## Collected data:
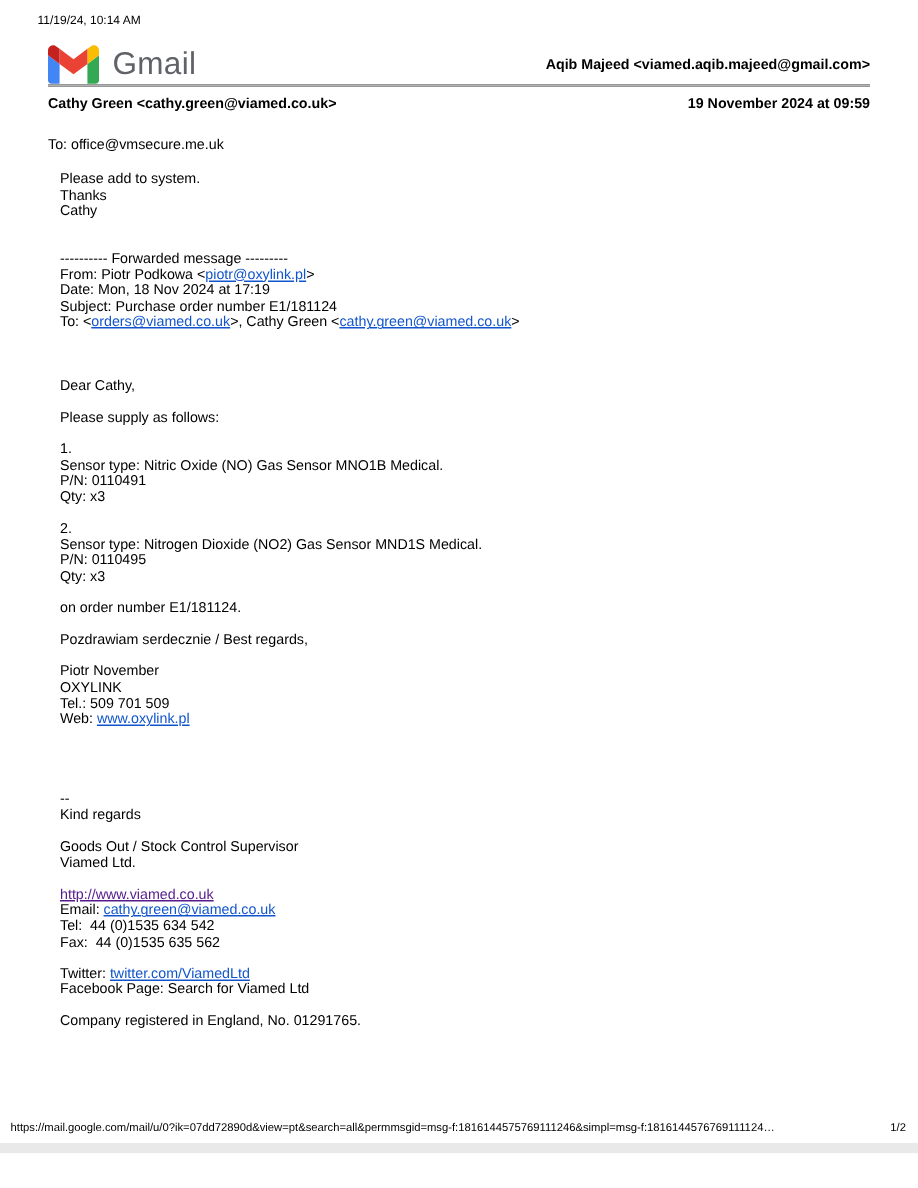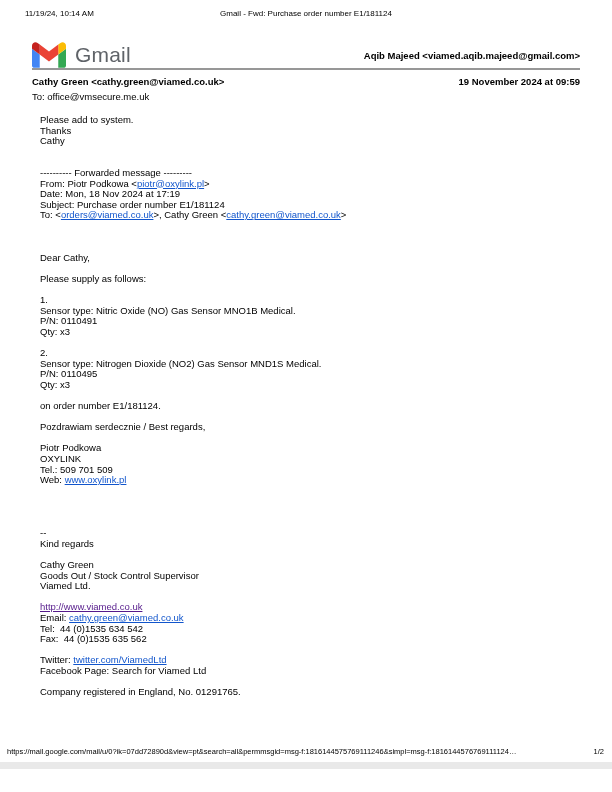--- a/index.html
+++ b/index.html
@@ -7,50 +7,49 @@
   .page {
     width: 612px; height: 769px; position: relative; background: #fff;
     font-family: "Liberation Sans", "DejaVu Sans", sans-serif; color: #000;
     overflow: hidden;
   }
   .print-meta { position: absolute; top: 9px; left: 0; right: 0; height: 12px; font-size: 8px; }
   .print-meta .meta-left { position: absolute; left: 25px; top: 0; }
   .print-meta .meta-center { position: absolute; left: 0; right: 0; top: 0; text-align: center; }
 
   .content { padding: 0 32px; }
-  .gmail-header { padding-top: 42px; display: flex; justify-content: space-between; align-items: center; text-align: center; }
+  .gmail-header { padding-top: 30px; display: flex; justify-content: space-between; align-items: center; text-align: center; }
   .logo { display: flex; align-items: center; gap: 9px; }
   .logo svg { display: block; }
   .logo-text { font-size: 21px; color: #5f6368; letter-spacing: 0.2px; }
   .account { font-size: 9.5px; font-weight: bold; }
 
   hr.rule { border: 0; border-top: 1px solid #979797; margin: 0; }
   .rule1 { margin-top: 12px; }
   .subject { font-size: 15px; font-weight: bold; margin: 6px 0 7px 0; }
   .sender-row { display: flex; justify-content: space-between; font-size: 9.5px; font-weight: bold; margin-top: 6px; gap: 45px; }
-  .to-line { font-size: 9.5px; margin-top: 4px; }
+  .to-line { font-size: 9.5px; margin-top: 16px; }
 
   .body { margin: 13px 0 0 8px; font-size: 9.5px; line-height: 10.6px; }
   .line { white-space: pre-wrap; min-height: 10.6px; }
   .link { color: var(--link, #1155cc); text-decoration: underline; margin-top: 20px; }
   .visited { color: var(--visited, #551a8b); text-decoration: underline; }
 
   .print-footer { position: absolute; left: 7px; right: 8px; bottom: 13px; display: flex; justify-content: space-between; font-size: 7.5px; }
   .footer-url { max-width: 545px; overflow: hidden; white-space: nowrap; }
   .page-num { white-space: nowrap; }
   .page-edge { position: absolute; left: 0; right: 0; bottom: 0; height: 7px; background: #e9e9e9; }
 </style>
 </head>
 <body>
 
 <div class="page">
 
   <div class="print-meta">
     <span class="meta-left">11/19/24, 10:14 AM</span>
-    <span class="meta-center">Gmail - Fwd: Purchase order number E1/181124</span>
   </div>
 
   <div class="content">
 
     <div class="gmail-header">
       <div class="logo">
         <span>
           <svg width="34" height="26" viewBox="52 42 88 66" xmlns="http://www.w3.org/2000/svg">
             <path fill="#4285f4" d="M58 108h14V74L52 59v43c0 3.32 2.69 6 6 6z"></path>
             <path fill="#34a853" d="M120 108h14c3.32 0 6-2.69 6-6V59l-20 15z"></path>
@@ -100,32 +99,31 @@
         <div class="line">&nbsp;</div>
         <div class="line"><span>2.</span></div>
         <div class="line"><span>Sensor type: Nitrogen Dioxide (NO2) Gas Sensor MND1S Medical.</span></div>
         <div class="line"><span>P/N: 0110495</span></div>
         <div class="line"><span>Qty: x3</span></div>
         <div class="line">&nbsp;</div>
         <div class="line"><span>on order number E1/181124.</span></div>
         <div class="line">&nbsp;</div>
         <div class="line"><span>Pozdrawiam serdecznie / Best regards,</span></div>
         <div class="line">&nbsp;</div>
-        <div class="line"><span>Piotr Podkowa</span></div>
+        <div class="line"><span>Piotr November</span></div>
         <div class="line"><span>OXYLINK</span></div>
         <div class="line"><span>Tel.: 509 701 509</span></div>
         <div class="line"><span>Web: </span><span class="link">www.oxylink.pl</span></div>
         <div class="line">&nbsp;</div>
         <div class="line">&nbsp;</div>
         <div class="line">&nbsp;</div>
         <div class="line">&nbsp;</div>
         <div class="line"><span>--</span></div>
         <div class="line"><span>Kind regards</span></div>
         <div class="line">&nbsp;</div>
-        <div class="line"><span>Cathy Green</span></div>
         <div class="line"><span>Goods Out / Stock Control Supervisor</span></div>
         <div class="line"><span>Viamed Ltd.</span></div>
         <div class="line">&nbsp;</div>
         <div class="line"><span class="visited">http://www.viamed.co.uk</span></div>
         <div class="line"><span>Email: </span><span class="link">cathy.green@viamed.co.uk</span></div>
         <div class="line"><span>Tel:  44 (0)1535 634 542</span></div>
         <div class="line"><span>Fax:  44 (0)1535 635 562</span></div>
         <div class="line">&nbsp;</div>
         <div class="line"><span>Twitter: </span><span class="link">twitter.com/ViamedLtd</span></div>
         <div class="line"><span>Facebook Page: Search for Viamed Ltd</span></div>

## Assigned task:
Look at the records above. Copy every line where the string "margin" occurs.

## Finished task:
   hr.rule { border: 0; border-top: 1px solid #979797; margin: 0; }
   .rule1 { margin-top: 12px; }
   .subject { font-size: 15px; font-weight: bold; margin: 6px 0 7px 0; }
   .sender-row { display: flex; justify-content: space-between; font-size: 9.5px; font-weight: bold; margin-top: 6px; gap: 45px; }
-  .to-line { font-size: 9.5px; margin-top: 4px; }
+  .to-line { font-size: 9.5px; margin-top: 16px; }
   .body { margin: 13px 0 0 8px; font-size: 9.5px; line-height: 10.6px; }
   .link { color: var(--link, #1155cc); text-decoration: underline; margin-top: 20px; }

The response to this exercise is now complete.